April is National Poetry Month, and this week we revive an old tradition by devoting an entire issue to the form. But first we ask a very basic question: What is poetry, anyway? There’s no simple answer, as our columnist Elisa Gabbert explains in an essay that probes and celebrates that very ambiguity. “The poem is a vessel,” she writes; “poetry is liquid.”
The Titanic Sank. So Did These Commemorative Poems.
Shortly after the Titanic sank on April 15, 1912, readers began sending The Times poems they had written about the tragedy. Three days later, the paper issued the following statement: “Far, far, is it from our wish or intention to hurt anybody’s feelings. But we do wish to state, very, very gently, that one of the most difficult tasks a real poet, experienced and skilled in the practice of his art, could understate/undertake would be to write an adequate and fitting poem on the loss of the Titanic.”
Readers were not dissuaded. On April 30, the paper adopted a sterner tone in an editorial headlined “Only Poets Should Write Verse.” It began, “In spite of our gentle hint, the other day, that more people were sending to this office verses on the Titanic than were qualified as poets … the flood of these contributions continues.
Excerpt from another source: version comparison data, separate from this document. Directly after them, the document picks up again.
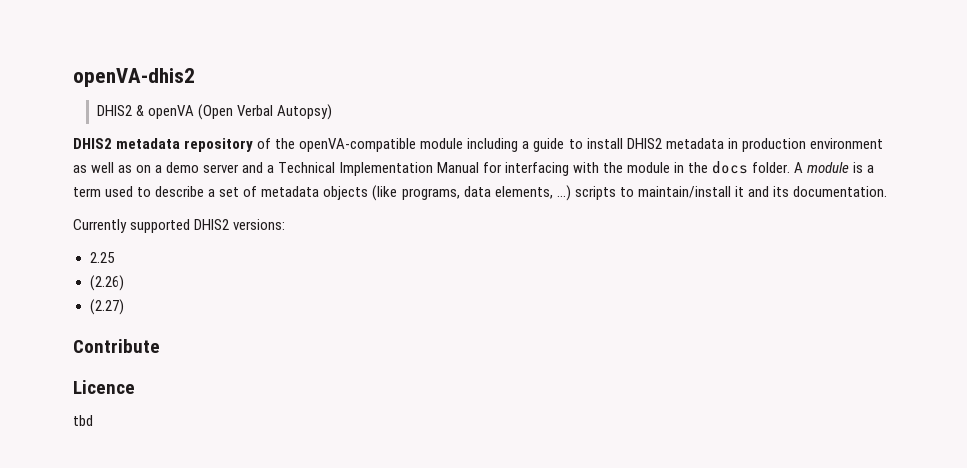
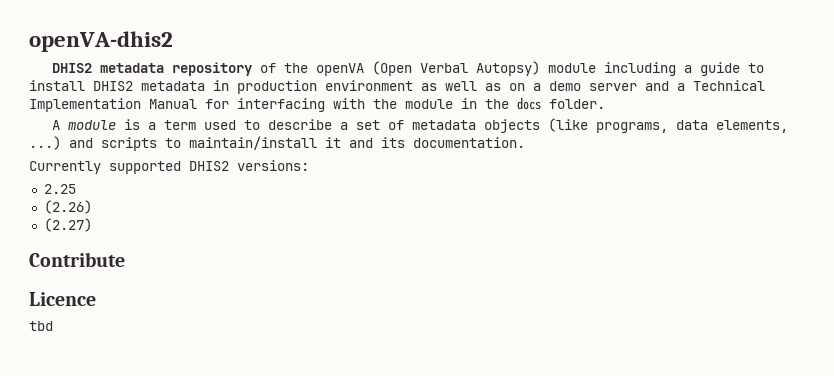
[96,104,333,120] // DHIS2 & openVA (Open Verbal Autopsy) -> (173, 41) none
[299,138,417,152] openVA-compatible -> [315,61,540,76] openVA (Open Verbal Autopsy)
(790, 167) none -> (605, 104) //
(571, 193) none -> [69,138,93,148] and

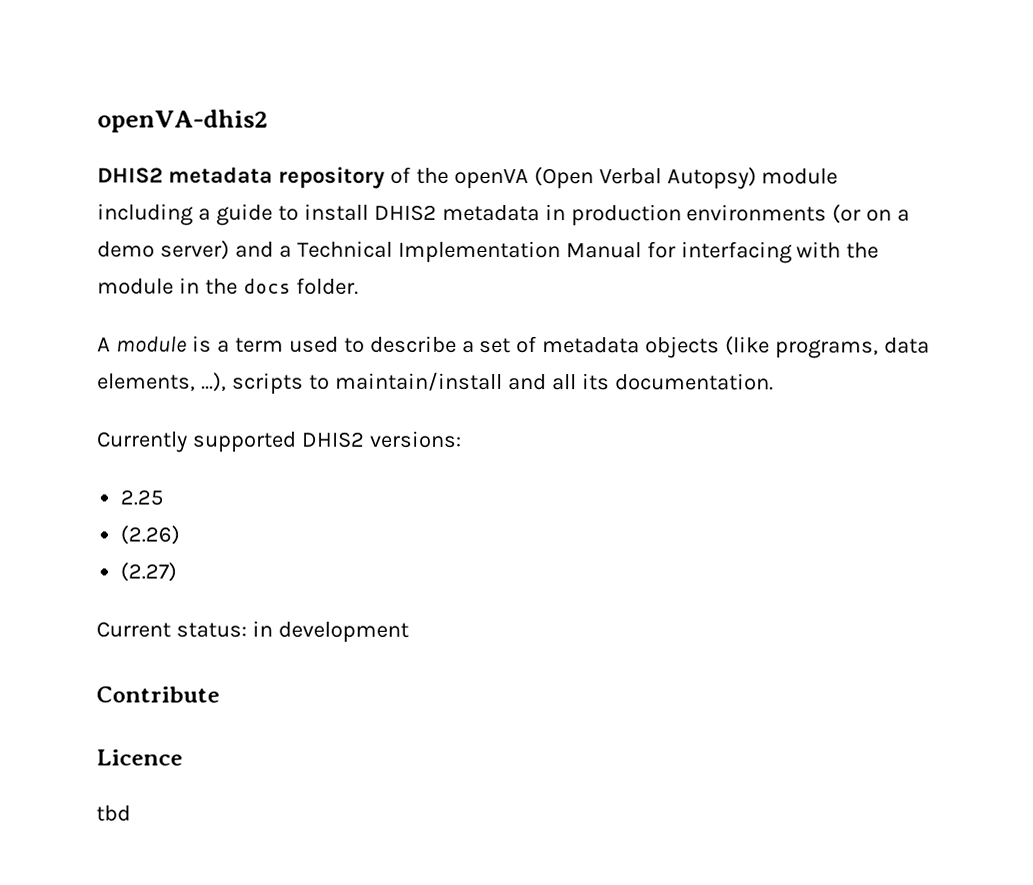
[325,80,501,91] environment as well as -> [686,204,862,224] environments (or
[589,83,637,91] server -> [159,240,230,260] server)
[29,136,93,150] ...) and -> [200,372,227,392] ...),
[325,137,373,148] it and -> [507,373,577,391] and all
(92, 225) none -> [96,620,409,643] // Current status: in development

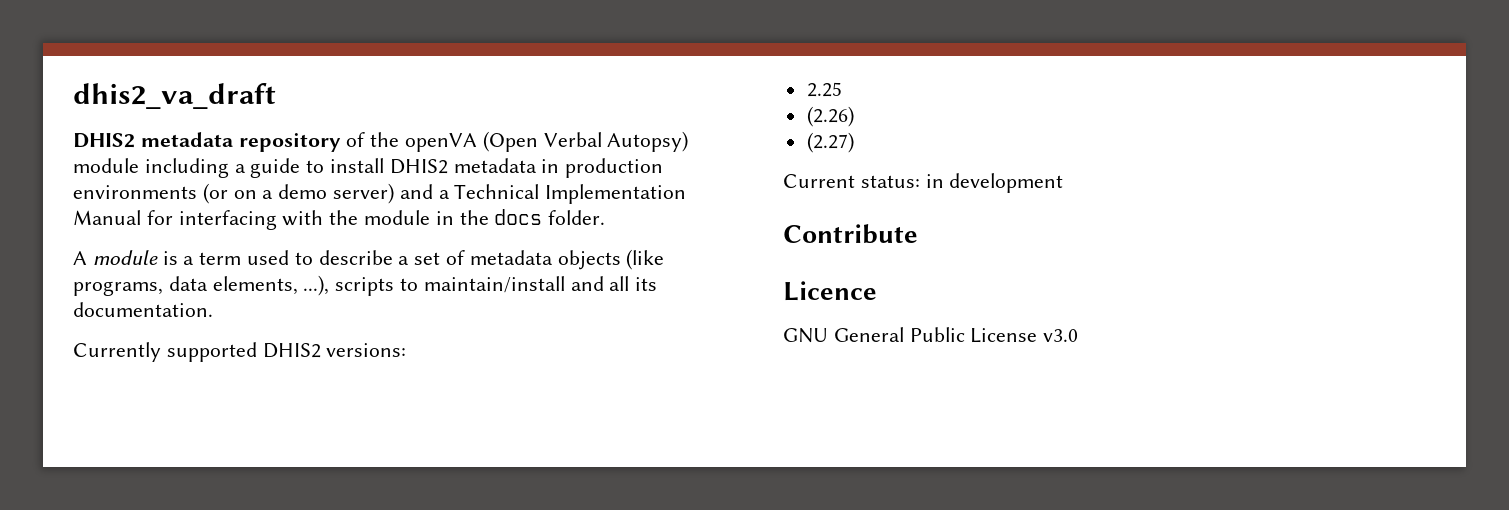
[97,109,268,133] openVA-dhis2 -> [73,83,276,109] dhis2_va_draft
[96,805,131,822] tbd -> [783,327,1079,343] GNU General Public License v3.0

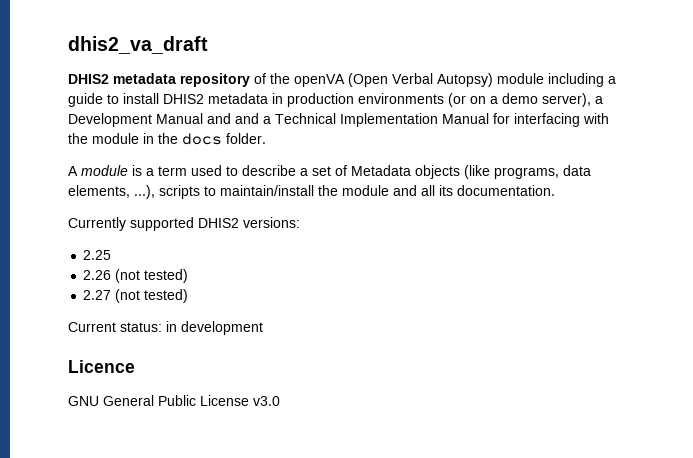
[333,183,395,204] server) -> [542,93,603,107] [68,113,231,127] server), a Development Manual and
[469,250,553,265] metadata -> [351,165,411,176] Metadata
(565, 284) none -> [318,185,389,196] the module
[806,106,854,127] [806,132,854,153] (2.26) // (2.27) -> [83,269,189,283] [83,289,189,303] 2.26 (not tested) // 2.27 (not tested)
[783,224,918,244] // Contribute -> (263, 328) none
It does seem time to say again that to write about the Titanic a poem worth printing requires that the author should have something more than paper, pencil and a strong feeling that the disaster was a terrible one.”
On May 25, 1912, The Times printed — on Page 1 — a new poem by Thomas Hardy about the tragedy, “The Convergence of the Twain — Lines on the Loss of the Titanic,” which apparently unleashed a new deluge of reader-submitted poems, “hundreds and hundreds” of them. This was the final straw. The paper’s Topics of The Times columnist marveled at the “audacity” of these amateur poets. After all, he pointed out, “The Convergence of the Twain” wasn’t very good, and if “a man of talent with at least a flash of genius now and then” had so visibly struggled, well, “it ought to serve as a dreadful warning” for lesser writers.


In 2014, a Ukrainian Poet Wrote a Sonnet About Love and War. It Still Resonates.
In that life I would have dwelt in Lviv (or maybe Vienna)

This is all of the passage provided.